With regard to the motions of the berg, it must be borne in mind, that, from the fact of its centre being not on a level with the surface of the sea, but at depths below, they are quite different from what might at first be imagined. A rough globe, revolving upon its axis, with but a small portion of its bulk, say a twelfth, above the water; or, better still, the hub and spokes merely of a common wagon wheel, slowly rolling back and forth, will serve for illustration. The uppermost spoke, in its vibrations to the right and left, describes a line of some extent along the surface, not unlike an upright stick moving to and fro, and gradually rising and sinking as it moves. In this movement back and forth, the two adjacent spokes will be observed to emerge and disappear correspondingly.

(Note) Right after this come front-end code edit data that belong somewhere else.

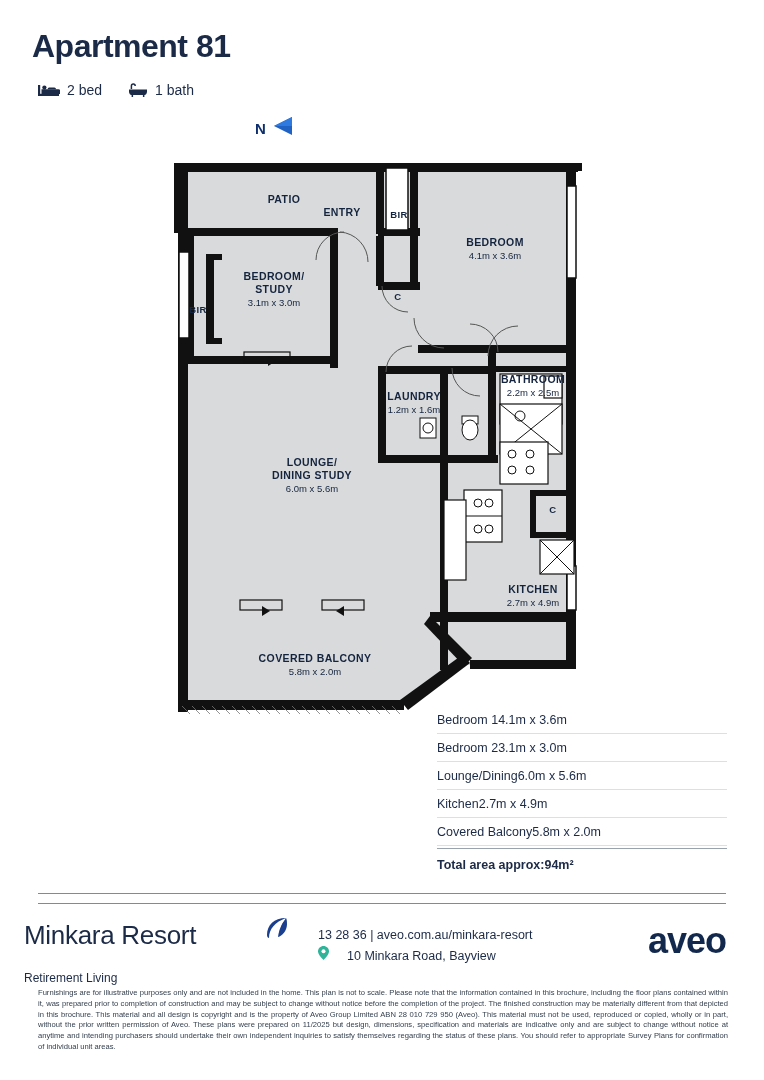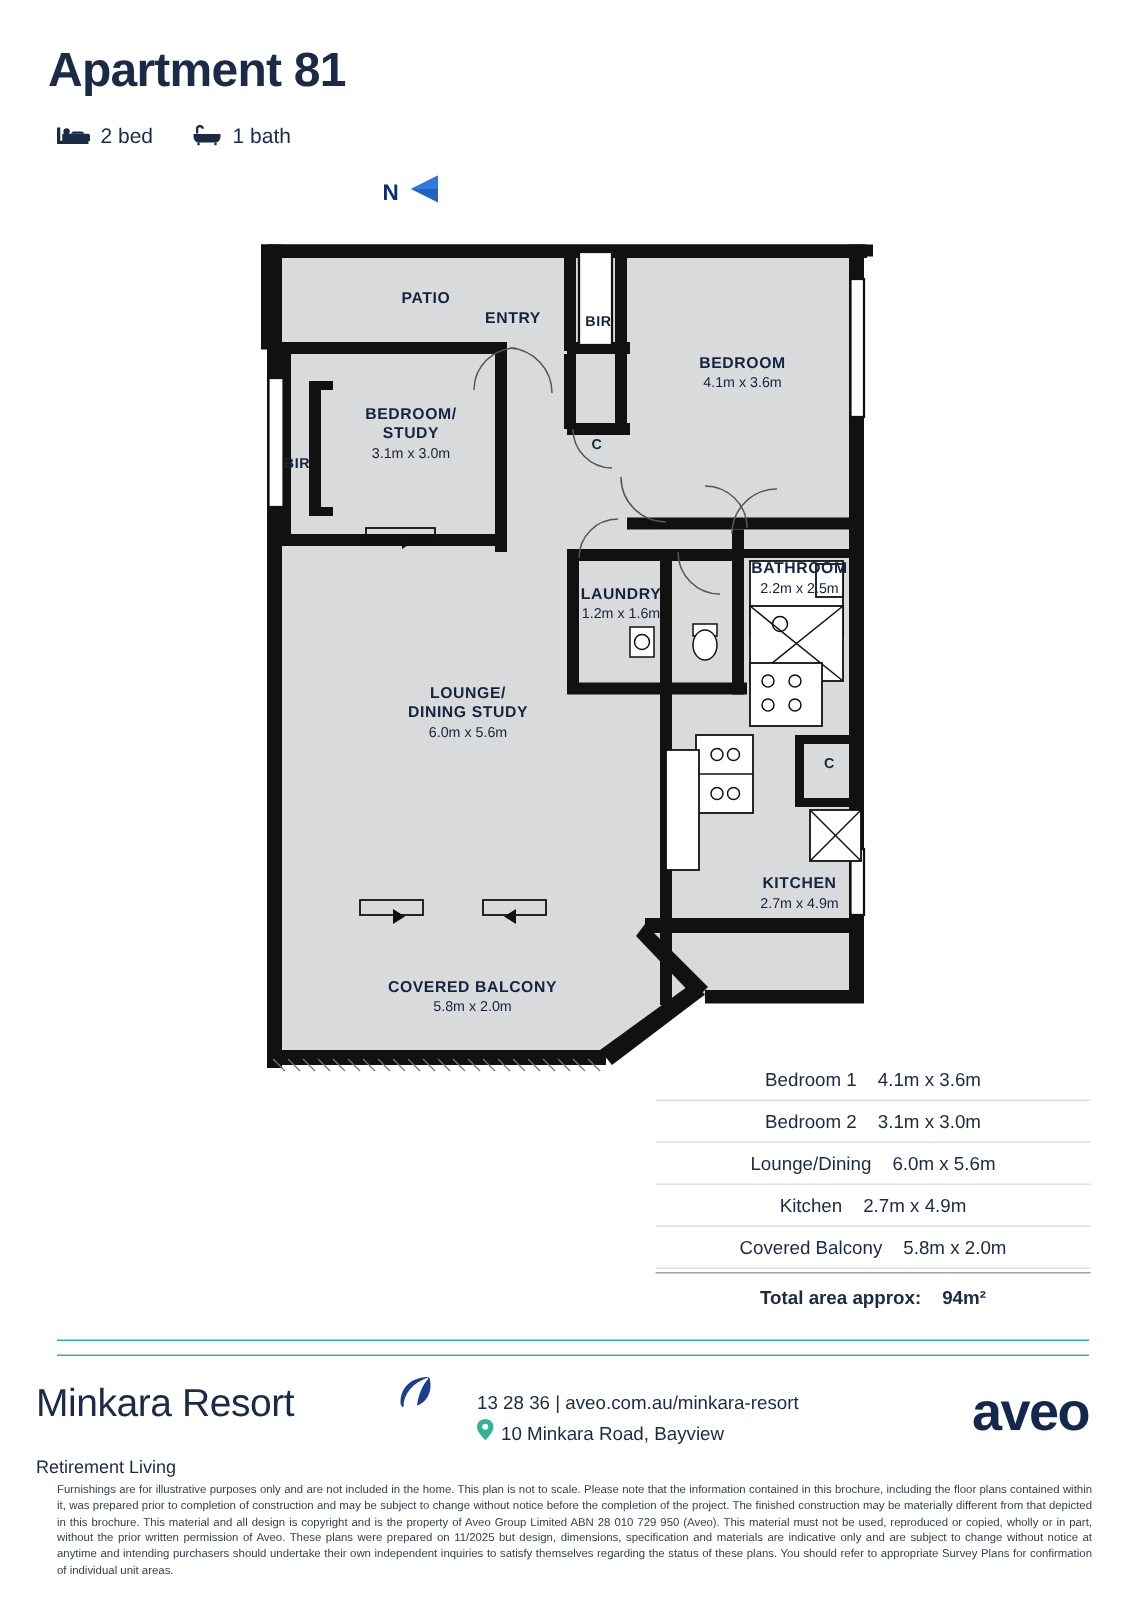--- a/index.html
+++ b/index.html
@@ -42,24 +42,23 @@
     color: #14243f; text-align: center; line-height: 1.25;
   }
   .planlabel .dim { font-weight: 400; font-size: 9.5px; letter-spacing: 0; }
 
   
   .schedule {
     position: absolute; left: 437px; top: 706px; width: 290px;
     font-size: 12.5px;
   }
   .schedule .row {
-    display: flex; justify-content: center;
+    display: flex; justify-content: flex-start;
     padding: 6.5px 0 6.5px 0;
     border-bottom: 1px solid #dcdfe4;
-    gap: 14px;
   }
   .schedule .row .name { color: #1b2a47; }
   .schedule .row .val { color: #1b2a47; }
   .schedule .row.total {
     border-bottom: none; border-top: 1px solid #9aa2ad;
     padding-top: 9px; margin-top: 2px;
     font-weight: 700;
   }
 
   
@@ -78,21 +77,21 @@
   }
   .brand .sub {
     font-size: 12px; color: #1b2a47; margin-top: 20px;
   }
   .leaf { position: absolute; left: 264px; top: 915px; }
 
   .contact {
     position: absolute; left: 318px; top: 925px;
     font-size: 12.5px; color: #1b2a47; line-height: 1.65;
   }
-  .contact .line2 { display: flex; align-items: center; gap: 5px; }
+  .contact .line2 { display: flex; align-items: center; gap: 18px; }
 
   .aveo {
     position: absolute; right: 38px; top: 920px;
     font-size: 36px; font-weight: 700; color: #12284c; letter-spacing: -1px; text-align: right;
   }
 
   .disclaimer {
     position: absolute; left: 38px; top: 988px; width: 690px;
     font-size: 7.6px; line-height: 1.42; color: #35404f;
     text-align: justify;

In this way, a berg of large diameter, instead of falling over upon the sea like a wall or precipice, appears to advance bodily, slowly sinking as it comes, with a slightly increasing inclination toward you. In its backward roll, this is reversed. It seems to be retreating, slowly rising as it floats away, with a slightly increasing inclination from you. In these grand vibrations, projecting points and masses of opposite sides correspondingly emerge and disappear, rising apparently straight up out of the sea on this side, going down as straight on the other.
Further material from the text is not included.